The death toll of the saiga exceeded 134,000 - over a half of the entire saiga population of Kazakhstan and one third of the global population.  In 2014, there were about 256,000 saigas living in Kazakhstan. Considering that the largest proportion of the entire population lives in Kazakhstan, the latest pestilence was a severe blow to the rare species, which is already at risk of extinction.

Only females and lambs were affected. Their corpses had swollen bellies, and there was blood in their noses and mouths. However, the infection spared the stags, who separate from the females for the calving period.

Some experts believed the deaths were caused by exhaustion and lack of fodder, since 2014 was dry, so there was no sufficient amount of grass in the region.

Pasteurellosis was named as the cause of the previous case of mass death of saiga in the region recorded in May 2012. This acute infectious zoonotic disease was determined as the cause of death of 926 saigas. that year. Therefore, some were led to conclude that this year's case was a much more severe form of the same problem. However, the group of foreign specialists led by Steffen Zuther now say otherwise.

Together with his colleagues, Zuther went on an expedition along the migration routes of the species from south to north crossing five Oblasts of Kazakhstan, collecting samples of water, soil and grass. Some of those were sent to laboratories in the UK and Germany, others were studied in domestic laboratories.

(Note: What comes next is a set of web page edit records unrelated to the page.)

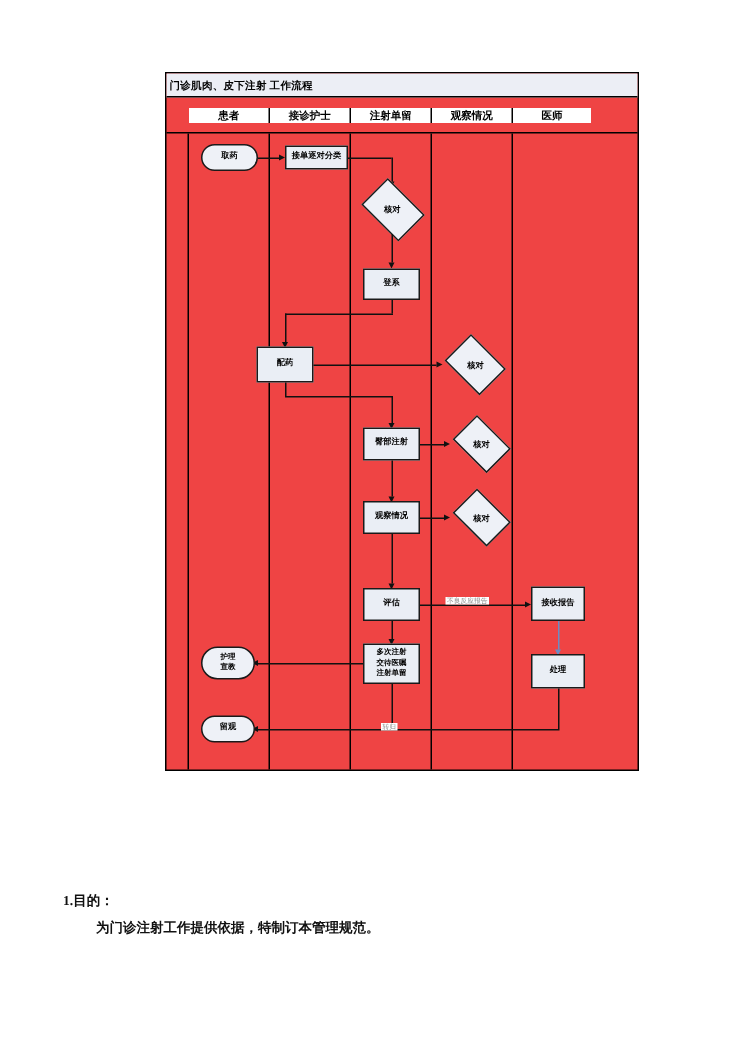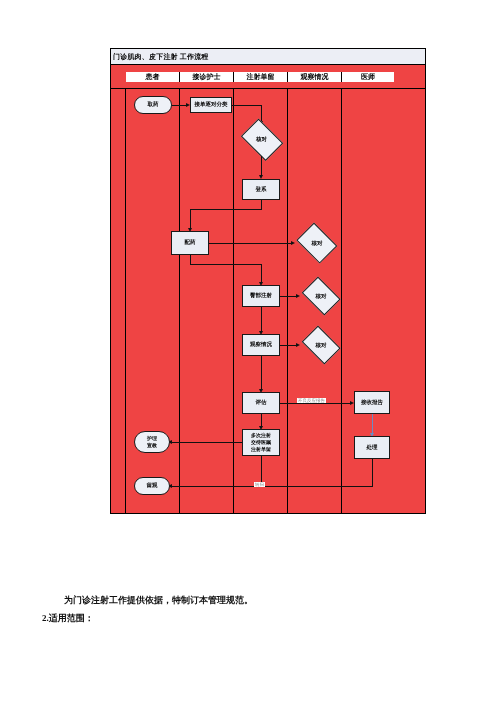--- a/index.html
+++ b/index.html
@@ -329,15 +329,15 @@
     <div class="arrow left" style="left:57px; top:434.5px;"></div>
     <div class="conn v" style="left:150px; top:407px; height:30px;"></div>
     <div class="edge-label" style="left:143px; top:433px;">转归</div>
 
     <div class="node rounded" style="left:23px; top:428px; width:36px; height:18px;">留观</div>
 
   </div>
 </div>
 
 <div id="doc-text">
+  <div class="line">1.目的：</div>
   <div class="line indent">为门诊注射工作提供依据，特制订本管理规范。</div>
-  <div class="line">2.适用范围：</div>
 </div>
 
 </body></html>

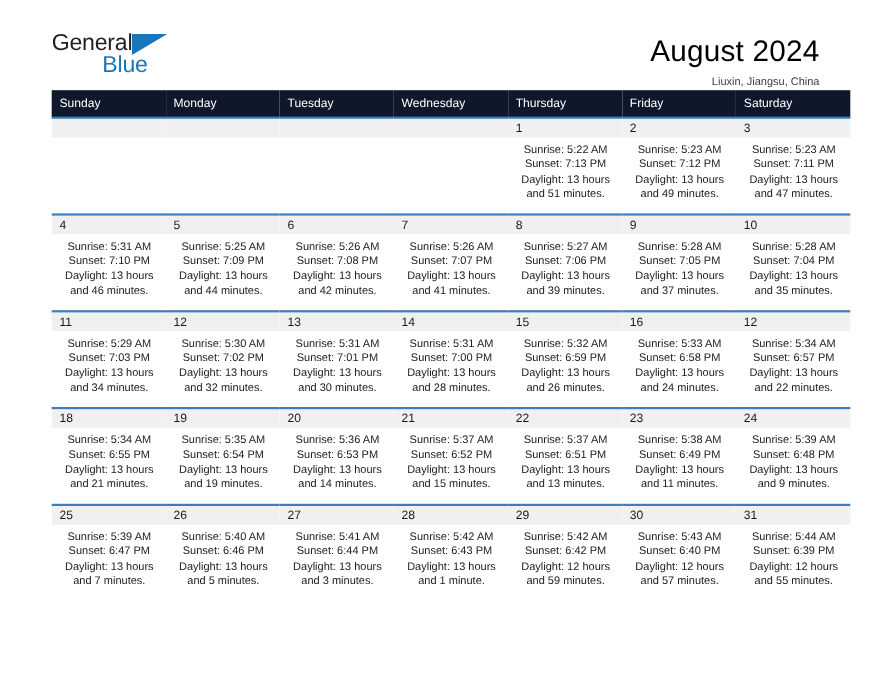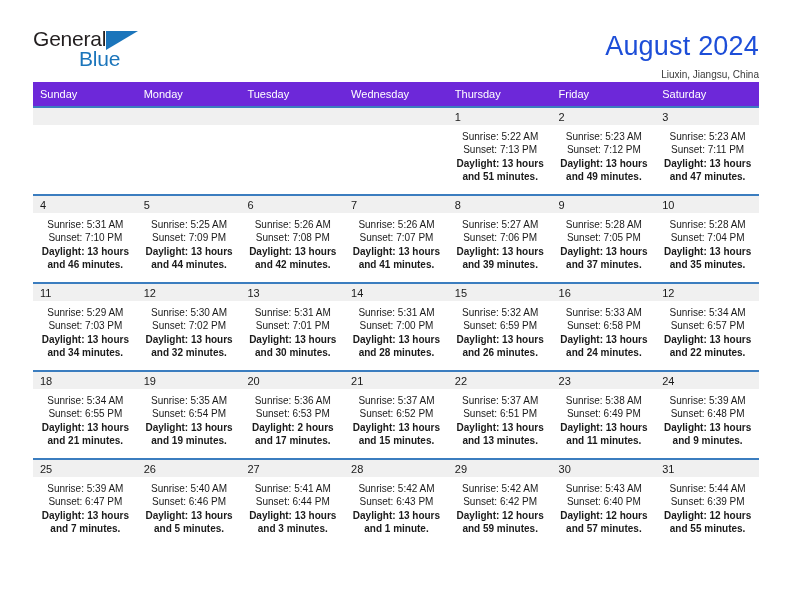--- a/index.html
+++ b/index.html
@@ -8,21 +8,21 @@
     height: 612px;
     background: #ffffff;
     font-family: "Liberation Sans", sans-serif;
     color: #1a1a1a;
     overflow: hidden;
   }
   .page {
     position: relative;
     width: 792px;
     height: 468px;
-    padding: 0 33px;
+    padding: 0 47px;
   }
 
   
   .header {
     display: flex;
     align-items: flex-start;
     justify-content: space-between;
     height: 72px;
     padding-top: 28px;
   }
@@ -53,40 +53,40 @@
     top: 3px;
     width: 0;
     height: 0;
     border-left: 32px solid #1b75bb;
     border-bottom: 19px solid transparent;
   }
   .title-wrap { text-align: right; padding-top: 2px; }
   .title {
     font-size: 27px;
     font-weight: normal;
-    color: #1d4ed8;
+    color: #000000;
     line-height: 32px;
     letter-spacing: 0.2px;
   }
   .subtitle {
     font-size: 10px;
     color: #3a3a3a;
     line-height: 20px;
     margin-top: 3px;
   }
 
   
   .calendar {
     width: 726px;
     margin-top: 10px;
     border-collapse: collapse;
     table-layout: fixed;
   }
   .calendar th {
-    background: #6d28d9;
+    background: #0f172a;
     color: #ffffff;
     font-size: 11px;
     font-weight: normal;
     text-align: left;
     padding: 6px 0 6px 7px;
     height: 22px;
   }
   .calendar td {
     width: 103.7px;
     height: 88px;
@@ -105,21 +105,21 @@
     line-height: 16px;
   }
   .cell-body {
     padding: 5px 6px 0 7px;
     font-size: 10px;
     line-height: 13.4px;
     color: #1a1a1a;
     text-align: center;
   }
   .cell-body div { white-space: nowrap; }
-  .cell-body .wrap { white-space: normal; font-weight: bold; }
+  .cell-body .wrap { white-space: normal; }
 </style>
 </head>
 <body>
 
 <div class="page">
 
   <div class="header">
     <div class="logo">
       <span class="logo-general">General</span>
       <span class="logo-blue">Blue</span>
@@ -313,21 +313,21 @@
               <div>Sunrise: 5:35 AM</div>
               <div>Sunset: 6:54 PM</div>
               <div class="wrap">Daylight: 13 hours and 19 minutes.</div>
             </div>
           </td>
           <td>
             <div class="daynum-band">20</div>
             <div class="cell-body">
               <div>Sunrise: 5:36 AM</div>
               <div>Sunset: 6:53 PM</div>
-              <div class="wrap">Daylight: 2 hours and 17 minutes.</div>
+              <div class="wrap">Daylight: 13 hours and 14 minutes.</div>
             </div>
           </td>
           <td>
             <div class="daynum-band">21</div>
             <div class="cell-body">
               <div>Sunrise: 5:37 AM</div>
               <div>Sunset: 6:52 PM</div>
               <div class="wrap">Daylight: 13 hours and 15 minutes.</div>
             </div>
           </td>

He said that according to preliminary results, the cause of death of saiga is hemorrhagic septicemia. It is an infection that involves bacteria producing many different toxins. The researchers suspect that the pathogens were spread by ticks that populate the steppes in great numbers in late April-early May.

"We are studying the case and analyzing the data. We will have most of the test results ready in the end of August or beginning of September. After that experts are going to develop a clear plan to prevent mass deaths of saiga in the coming years," said the head of the Wildlife and Hunting Department of the Ministry of Agriculture of Kazakhstan Bakytbek Duisekeyev.